__Work to complete__. If a record contains a picture, skip the picture and transcribe the rest exactly.

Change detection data
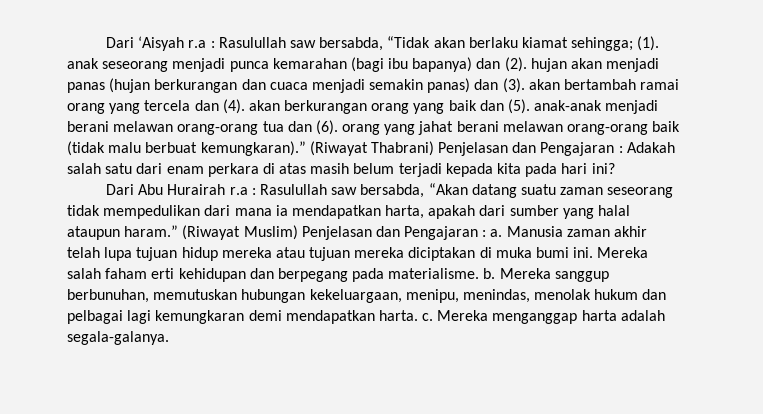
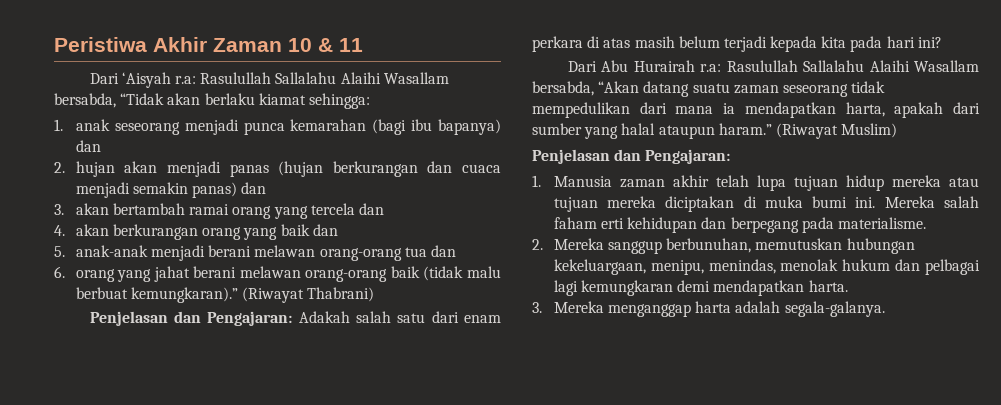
[106,36,316,51] Dari ‘Aisyah r.a : Rasulullah saw -> [54,37,363,52] [89,72,449,88] Peristiwa Akhir Zaman 10 & 11 // Dari ‘Aisyah r.a: Rasulullah Sallalahu Alaihi Wasallam
[571,36,660,51] sehingga; (1). -> [308,93,370,109] [54,119,63,131] sehingga: // 1.
[504,57,527,72] (2). -> [54,162,65,173] // 2.
[502,78,525,93] (3). -> [54,204,64,215] // 3.
[222,99,245,114] (4). -> [54,225,65,236] // 4.
[508,99,531,114] (5). -> [54,246,65,257] // 5.
[315,120,338,135] (6). -> [54,266,65,278] // 6.
[438,142,623,156] Penjelasan dan Pengajaran : -> [89,311,293,326] // Penjelasan dan Pengajaran:
[229,184,358,195] r.a : Rasulullah saw -> [700,60,979,72] r.a: Rasulullah Sallalahu Alaihi Wasallam
[301,226,503,240] Penjelasan dan Pengajaran : a. -> [532,149,731,164] [532,175,541,187] // Penjelasan dan Pengajaran: // 1.
[483,268,496,279] b. -> [532,239,543,250] // 2.
[422,313,434,321] c. -> [532,302,542,313] // 3.

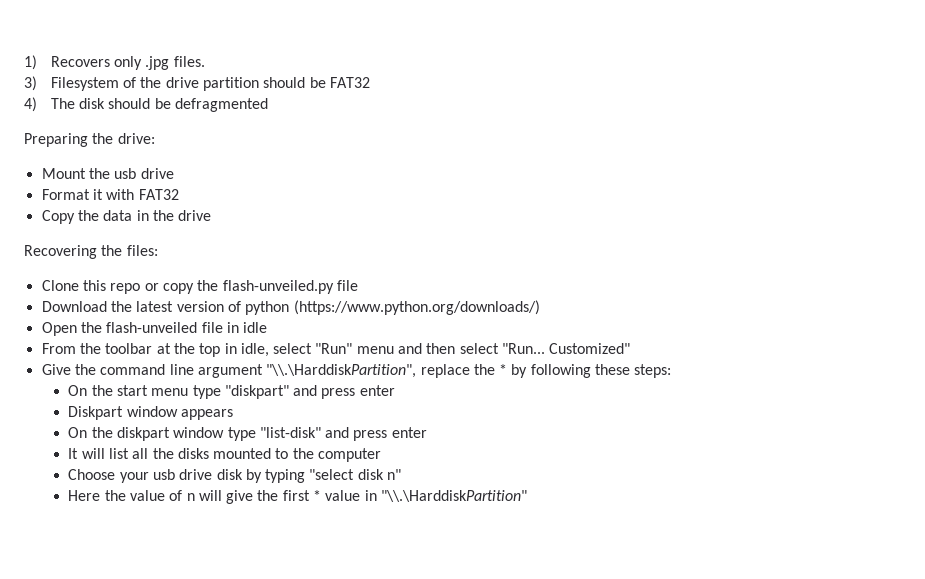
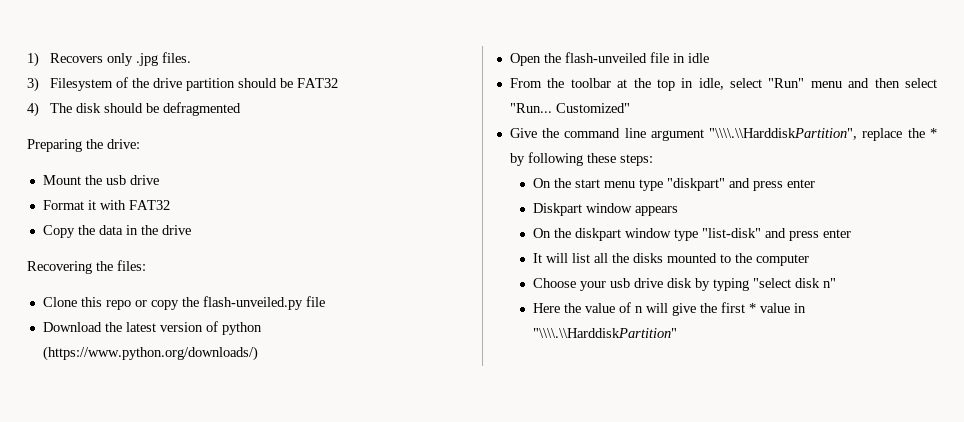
[266,364,417,378] "\\.\HarddiskPartition", -> [709,128,858,140] "\\\\.\\HarddiskPartition",
[381,490,528,502] "\\.\HarddiskPartition" -> [533,328,678,338] "\\\\.\\HarddiskPartition"

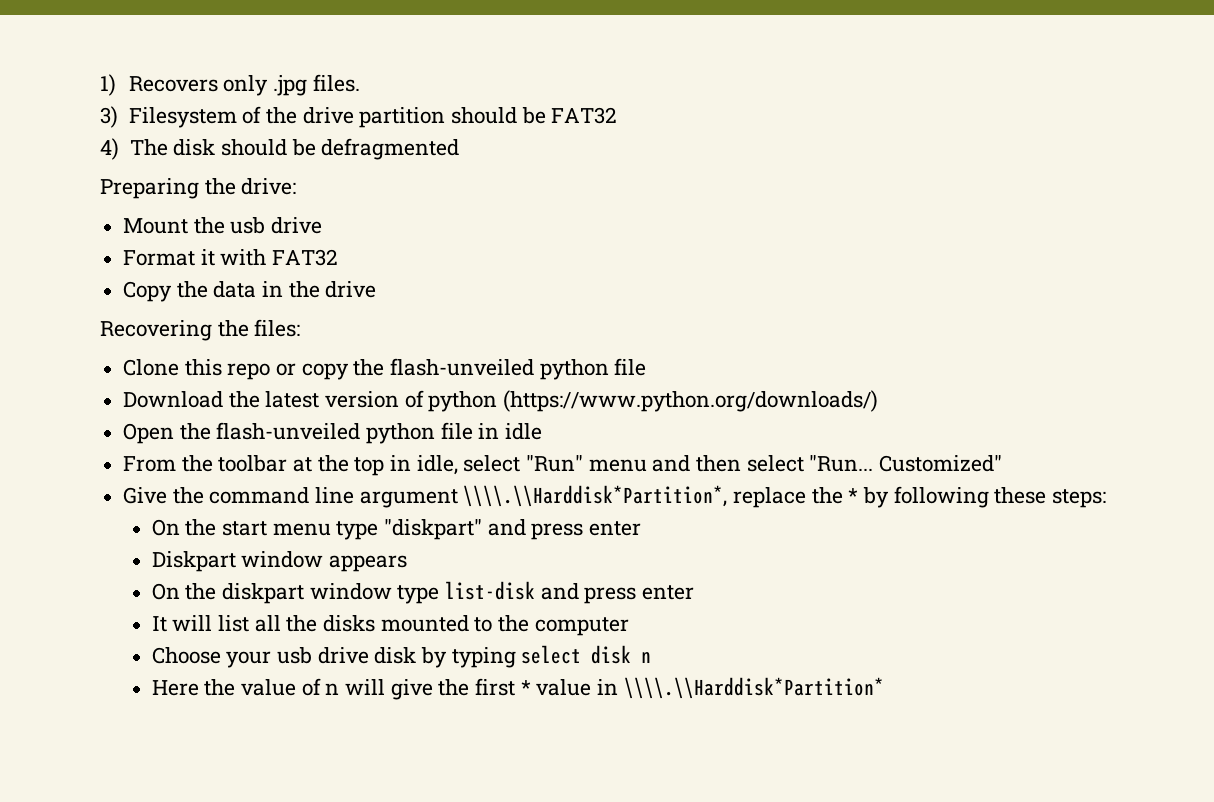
[202,296,303,310] flash-unveiled.py -> [390,358,609,380] flash-unveiled python
(647, 57) none -> [366,423,436,444] python
[709,128,858,140] "\\\\.\\HarddiskPartition", -> [463,485,728,507] \\\\.\\Harddisk*Partition*,
[702,228,762,238] "list-disk" -> [444,581,535,600] list-disk
[753,278,837,288] "select disk n" -> [521,645,652,664] select disk n
[533,328,678,338] "\\\\.\\HarddiskPartition" -> [623,677,884,699] \\\\.\\Harddisk*Partition*

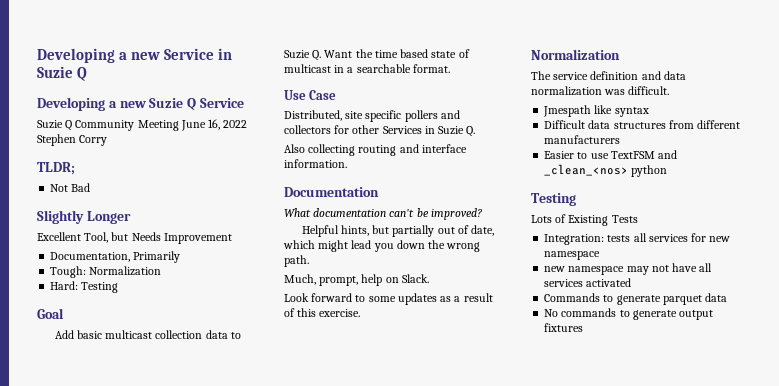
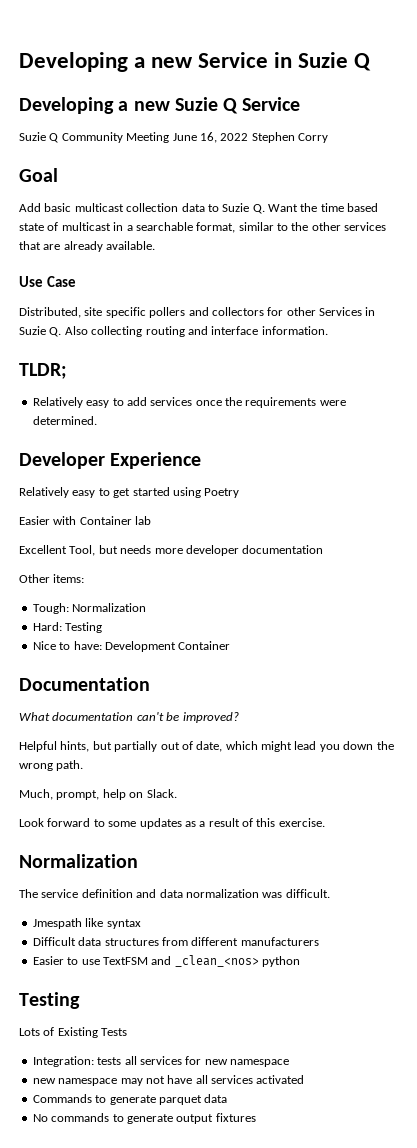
[37,162,75,175] [50,183,91,192] [37,210,131,224] [37,232,232,244] [50,251,181,263] [50,266,162,278] [50,281,119,293] // TLDR; // Not Bad // Slightly Longer // Excellent Tool, but Needs Improvement // Documentation, Primarily // Tough: Normalization // Hard: Testing -> (328, 138) none
[412,64,450,73] format. -> [196,222,387,233] [19,241,156,252] format, similar to the other services that are already available.
(476, 131) // -> (62, 332) none
(347, 163) none -> [19,363,67,379] [32,397,346,408] [32,416,97,425] [19,452,202,469] [19,487,240,498] [19,516,152,525] [19,545,324,556] [19,574,85,583] [32,603,147,614] [32,622,103,633] [32,641,231,652] // TLDR; // Relatively easy to add services once the requirements were determined. // Developer Experience // Relatively easy to get started using Poetry // Easier with Container lab // Excellent Tool, but needs more developer documentation // Other items: // Tough: Normalization // Hard: Testing // Nice to have: Development Container

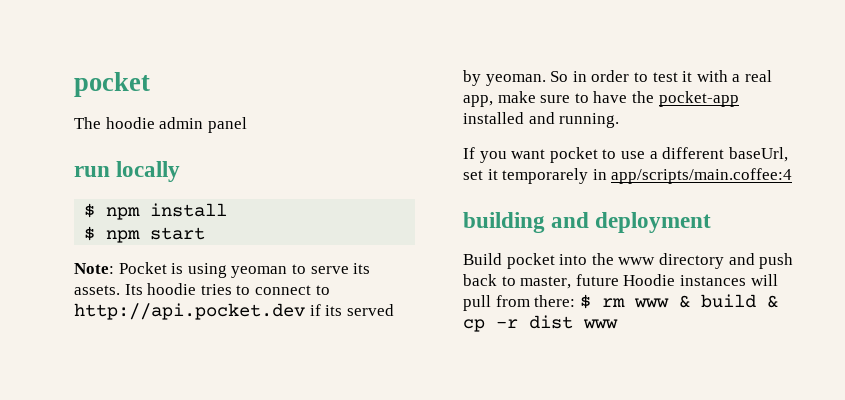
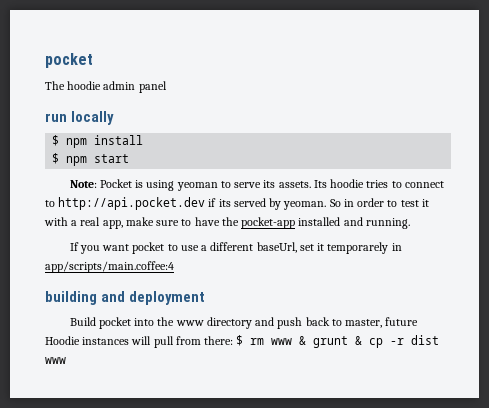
[700,294,756,308] build -> [313,336,349,348] grunt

__Written answer__.
[106,36,316,51] Dari ‘Aisyah r.a : Rasulullah saw -> [54,37,363,52] [89,72,449,88] Peristiwa Akhir Zaman 10 & 11 // Dari ‘Aisyah r.a: Rasulullah Sallalahu Alaihi Wasallam
[571,36,660,51] sehingga; (1). -> [308,93,370,109] [54,119,63,131] sehingga: // 1.
[504,57,527,72] (2). -> [54,162,65,173] // 2.
[502,78,525,93] (3). -> [54,204,64,215] // 3.
[222,99,245,114] (4). -> [54,225,65,236] // 4.
[508,99,531,114] (5). -> [54,246,65,257] // 5.
[315,120,338,135] (6). -> [54,266,65,278] // 6.
[438,142,623,156] Penjelasan dan Pengajaran : -> [89,311,293,326] // Penjelasan dan Pengajaran:
[229,184,358,195] r.a : Rasulullah saw -> [700,60,979,72] r.a: Rasulullah Sallalahu Alaihi Wasallam
[301,226,503,240] Penjelasan dan Pengajaran : a. -> [532,149,731,164] [532,175,541,187] // Penjelasan dan Pengajaran: // 1.
[483,268,496,279] b. -> [532,239,543,250] // 2.
[422,313,434,321] c. -> [532,302,542,313] // 3.

[266,364,417,378] "\\.\HarddiskPartition", -> [709,128,858,140] "\\\\.\\HarddiskPartition",
[381,490,528,502] "\\.\HarddiskPartition" -> [533,328,678,338] "\\\\.\\HarddiskPartition"

[202,296,303,310] flash-unveiled.py -> [390,358,609,380] flash-unveiled python
(647, 57) none -> [366,423,436,444] python
[709,128,858,140] "\\\\.\\HarddiskPartition", -> [463,485,728,507] \\\\.\\Harddisk*Partition*,
[702,228,762,238] "list-disk" -> [444,581,535,600] list-disk
[753,278,837,288] "select disk n" -> [521,645,652,664] select disk n
[533,328,678,338] "\\\\.\\HarddiskPartition" -> [623,677,884,699] \\\\.\\Harddisk*Partition*

[37,162,75,175] [50,183,91,192] [37,210,131,224] [37,232,232,244] [50,251,181,263] [50,266,162,278] [50,281,119,293] // TLDR; // Not Bad // Slightly Longer // Excellent Tool, but Needs Improvement // Documentation, Primarily // Tough: Normalization // Hard: Testing -> (328, 138) none
[412,64,450,73] format. -> [196,222,387,233] [19,241,156,252] format, similar to the other services that are already available.
(476, 131) // -> (62, 332) none
(347, 163) none -> [19,363,67,379] [32,397,346,408] [32,416,97,425] [19,452,202,469] [19,487,240,498] [19,516,152,525] [19,545,324,556] [19,574,85,583] [32,603,147,614] [32,622,103,633] [32,641,231,652] // TLDR; // Relatively easy to add services once the requirements were determined. // Developer Experience // Relatively easy to get started using Poetry // Easier with Container lab // Excellent Tool, but needs more developer documentation // Other items: // Tough: Normalization // Hard: Testing // Nice to have: Development Container

[700,294,756,308] build -> [313,336,349,348] grunt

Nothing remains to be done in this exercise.